## What to produce
Set down all the lines below, each one exactly as shown.

★ ★ ★

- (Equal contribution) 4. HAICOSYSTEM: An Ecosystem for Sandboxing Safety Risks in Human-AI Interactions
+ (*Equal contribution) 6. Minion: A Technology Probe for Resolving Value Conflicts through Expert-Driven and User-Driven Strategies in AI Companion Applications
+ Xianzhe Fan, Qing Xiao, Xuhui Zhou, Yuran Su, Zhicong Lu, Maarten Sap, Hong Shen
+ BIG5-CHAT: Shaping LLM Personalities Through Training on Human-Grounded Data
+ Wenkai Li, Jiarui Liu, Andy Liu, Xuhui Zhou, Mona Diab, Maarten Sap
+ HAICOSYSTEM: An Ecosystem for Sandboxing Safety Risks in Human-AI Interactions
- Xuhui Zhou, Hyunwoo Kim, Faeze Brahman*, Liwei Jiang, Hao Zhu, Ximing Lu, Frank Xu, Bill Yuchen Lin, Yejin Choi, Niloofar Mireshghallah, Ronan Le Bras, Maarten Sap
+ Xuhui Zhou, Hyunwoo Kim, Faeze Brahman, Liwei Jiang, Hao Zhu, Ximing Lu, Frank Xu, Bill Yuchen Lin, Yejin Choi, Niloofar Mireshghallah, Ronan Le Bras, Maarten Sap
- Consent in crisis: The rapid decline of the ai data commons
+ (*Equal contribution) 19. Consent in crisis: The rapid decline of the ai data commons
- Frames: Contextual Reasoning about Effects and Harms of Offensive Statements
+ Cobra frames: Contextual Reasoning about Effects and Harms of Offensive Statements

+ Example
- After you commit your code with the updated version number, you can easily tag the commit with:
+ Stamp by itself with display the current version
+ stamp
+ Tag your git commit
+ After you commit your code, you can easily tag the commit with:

★ ★ ★

## Finished task
- (Equal contribution) 4. HAICOSYSTEM: An Ecosystem for Sandboxing Safety Risks in Human-AI Interactions
+ (*Equal contribution) 6. Minion: A Technology Probe for Resolving Value Conflicts through Expert-Driven and User-Driven Strategies in AI Companion Applications
+ Xianzhe Fan, Qing Xiao, Xuhui Zhou, Yuran Su, Zhicong Lu, Maarten Sap, Hong Shen
+ BIG5-CHAT: Shaping LLM Personalities Through Training on Human-Grounded Data
+ Wenkai Li, Jiarui Liu, Andy Liu, Xuhui Zhou, Mona Diab, Maarten Sap
+ HAICOSYSTEM: An Ecosystem for Sandboxing Safety Risks in Human-AI Interactions
- Xuhui Zhou, Hyunwoo Kim, Faeze Brahman*, Liwei Jiang, Hao Zhu, Ximing Lu, Frank Xu, Bill Yuchen Lin, Yejin Choi, Niloofar Mireshghallah, Ronan Le Bras, Maarten Sap
+ Xuhui Zhou, Hyunwoo Kim, Faeze Brahman, Liwei Jiang, Hao Zhu, Ximing Lu, Frank Xu, Bill Yuchen Lin, Yejin Choi, Niloofar Mireshghallah, Ronan Le Bras, Maarten Sap
- Consent in crisis: The rapid decline of the ai data commons
+ (*Equal contribution) 19. Consent in crisis: The rapid decline of the ai data commons
- Frames: Contextual Reasoning about Effects and Harms of Offensive Statements
+ Cobra frames: Contextual Reasoning about Effects and Harms of Offensive Statements

+ Example
- After you commit your code with the updated version number, you can easily tag the commit with:
+ Stamp by itself with display the current version
+ stamp
+ Tag your git commit
+ After you commit your code, you can easily tag the commit with:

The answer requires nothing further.